Pollsters, generally speaking, like to talk about their research with a language of dispassionate objectivity. They like to think of themselves as scientists in a laboratory, placing the social and political phenomena of the world under a powerful microscope. As a means of approaching their research, this is the correct approach.
But it is also something of a deception. To do this research, researchers need to obtain resources from those who will fund it. Those funders will have their own incentives for doing the research, and might direct researchers to cut, add, or change questions. They might ask researchers to cut methodological corners for the sake of cutting costs. Some pollsters will be more receptive to such pressures than others. Some sponsors will give pollsters more autonomy than others. Such decisions underline how survey research is a tool to understand social and political phenomena, but still is shaped by the social and political (and economic!) constraints of that world.
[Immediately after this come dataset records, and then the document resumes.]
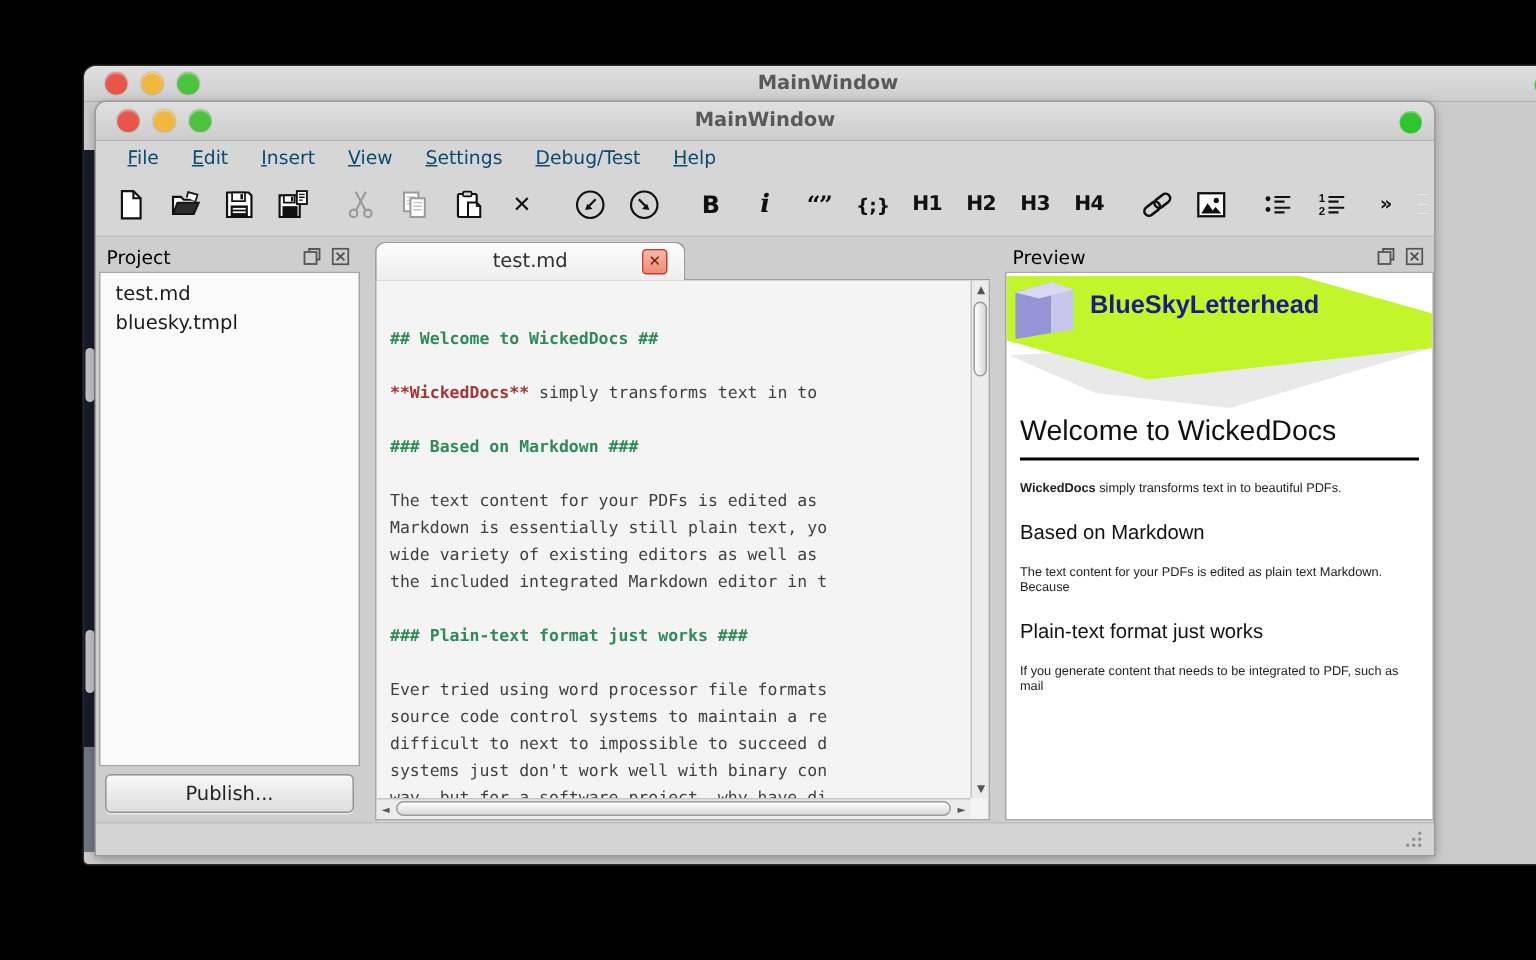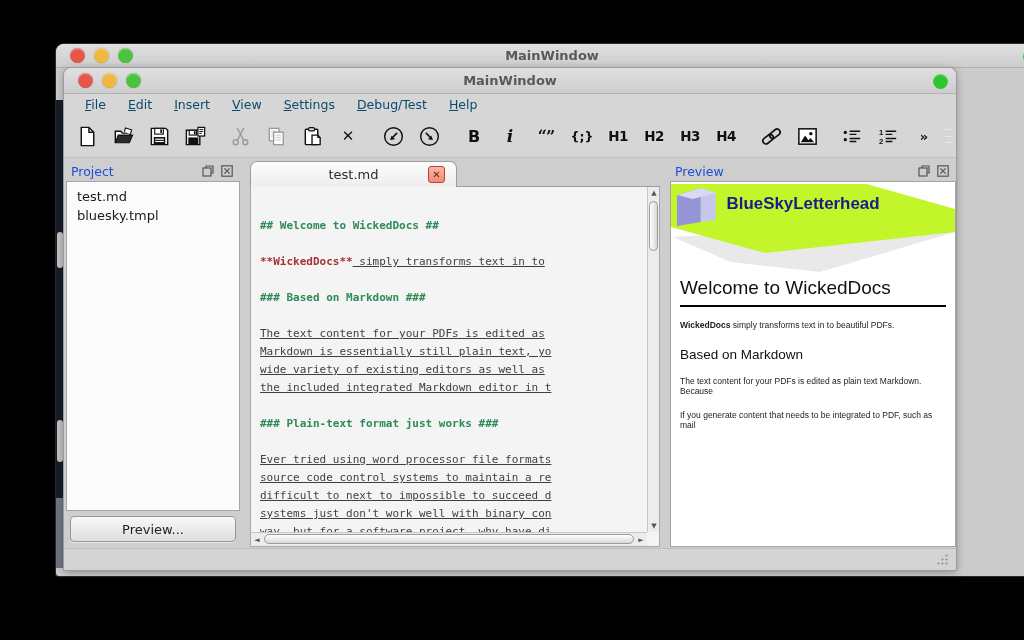"Project" .dock-header { color: #1d4ed8 -> #000000 }
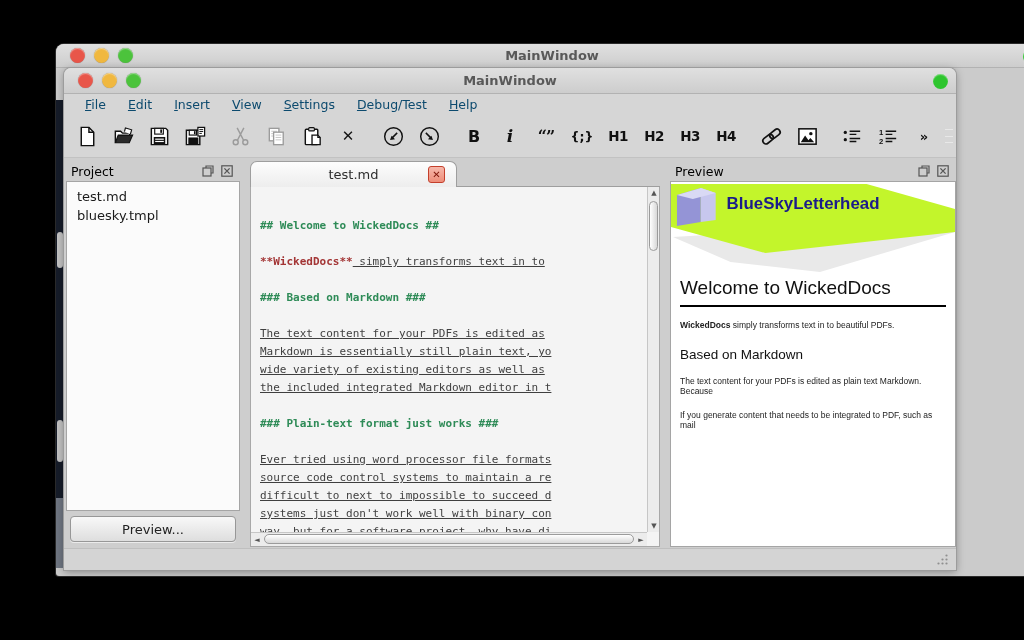"simply transforms text in to" .seg-b { text-decoration: underline -> none }
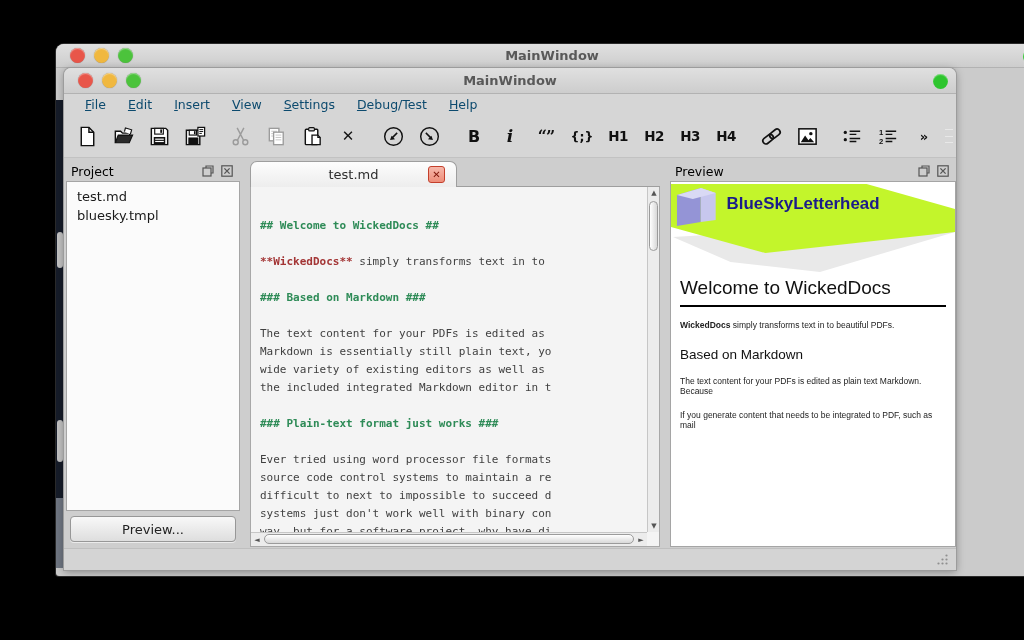"Plain-text format just works" div.pv-h2 { html: none -> <div>Plain-text format just works</div> }
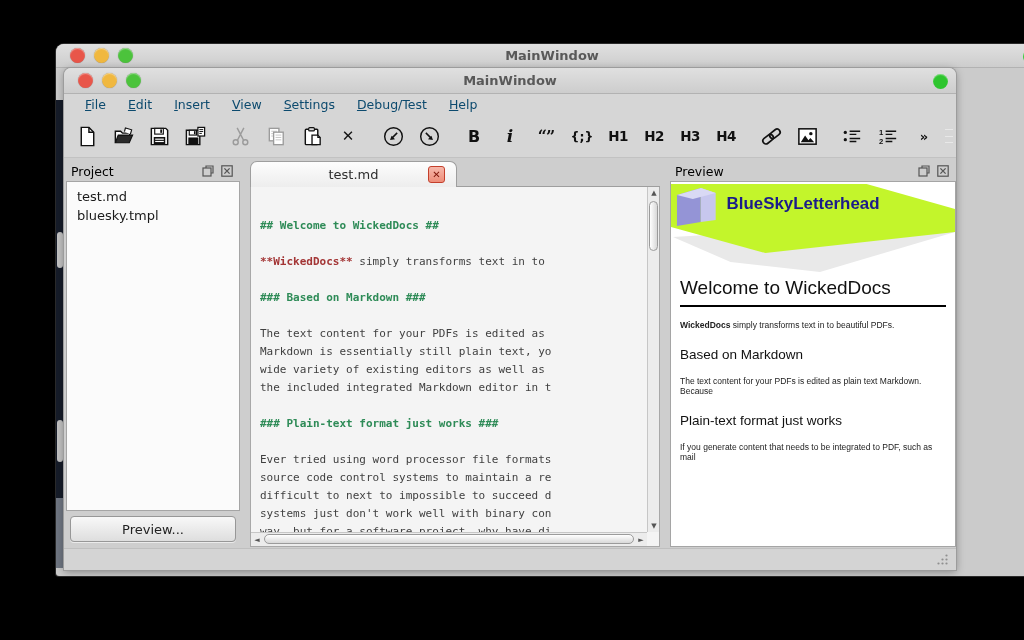"Preview..." div.publish-btn { text: Preview -> Publish }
For my two cents, survey research is a valuable and precise means of studying our societies. But it still has limits. When survey researchers talk up their craft as if it is an exact science, rather than a precise but imperfect tool of measurement, they are building up expectations that ultimately cannot be met. This is especially the case when the topic under study is the volatile and evolving world of Indian politics, which political scientists are still grappling to comprehend.
I am not sure exactly how to incorporate such “big picture” thoughts into my research. Perhaps they are beyond my bailiwick. Nonetheless, they are thoughts I am left with at the end of 2015.
A happy holidays and joyful new year to all of you.